As I researched this story today I found that a lot of people used it to take cheap shots at people who have been made so absolutely desperate to lose weight by a society where there are very real negative consequences for not fitting a stereotype of beauty that they bought the shapewear, hoping that the promises were true.

Let me start by pointing out that the research shows that there is no intentional weight loss method whose long term success is more than a few percentage points better than caffeinated underpants.  Weight watchers own research shows that the average client loses 10 pounds, then gains back half of that by the second year.
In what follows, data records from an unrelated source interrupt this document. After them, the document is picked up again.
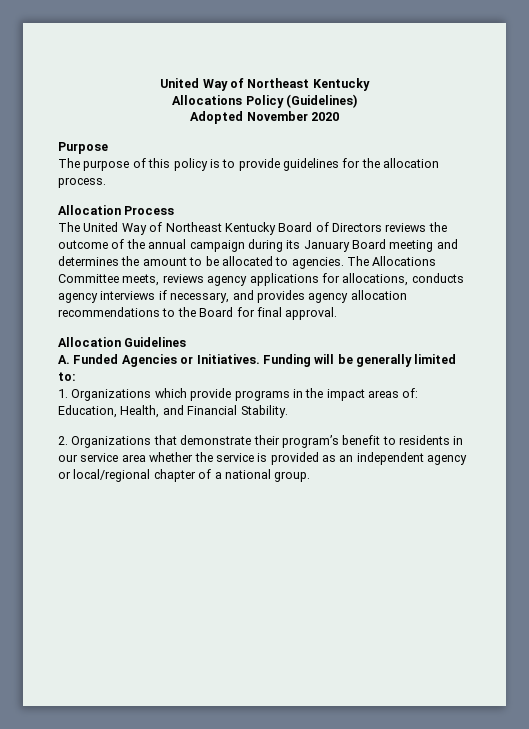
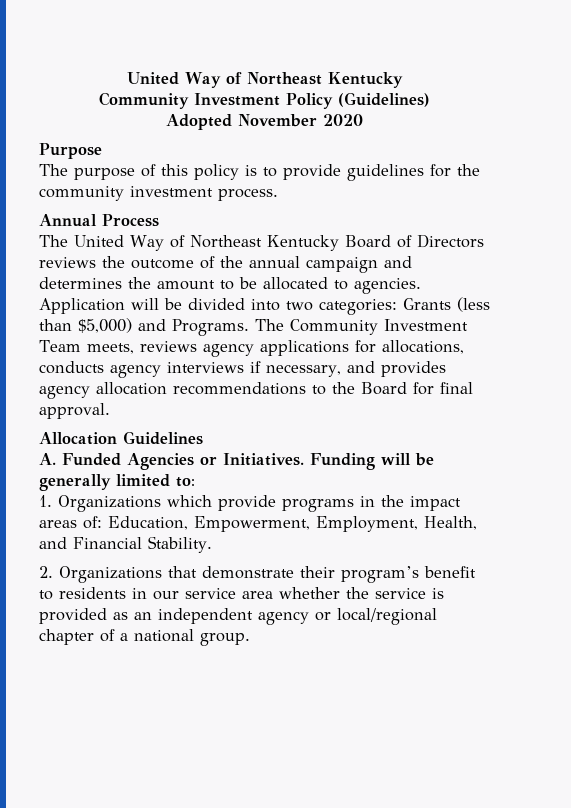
- Allocations Policy (Guidelines)
+ Community Investment Policy (Guidelines)
- The purpose of this policy is to provide guidelines for the allocation process.
+ The purpose of this policy is to provide guidelines for the community investment process.
- Allocation Process
+ Annual Process
- The United Way of Northeast Kentucky Board of Directors reviews the outcome of the annual campaign during its January Board meeting and determines the amount to be allocated to agencies.
+ The United Way of Northeast Kentucky Board of Directors reviews the outcome of the annual campaign and determines the amount to be allocated to agencies.
- The Allocations Committee meets, reviews agency applications for allocations, conducts agency interviews if necessary, and provides agency allocation recommendations to the Board for final approval.
+ Application will be divided into two categories: Grants (less than $5,000) and Programs. The Community Investment Team meets, reviews agency applications for allocations, conducts agency interviews if necessary, and provides agency allocation recommendations to the Board for final approval.
- 1. Organizations which provide programs in the impact areas of: Education, Health, and Financial Stability.
+ 1. Organizations which provide programs in the impact areas of: Education, Empowerment, Employment, Health, and Financial Stability.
Then they stopped asking which is probably because research shows that most people gain it all back (with many gaining back more than they lost) within 5 years.  We’re currently seeing a trend of two year studies that finally admit that every single participant regained weight, but claim that it’s ok because they are still lower than their starting weight  – conveniently forgetting to mention that they’ve given themselves a three year cushion.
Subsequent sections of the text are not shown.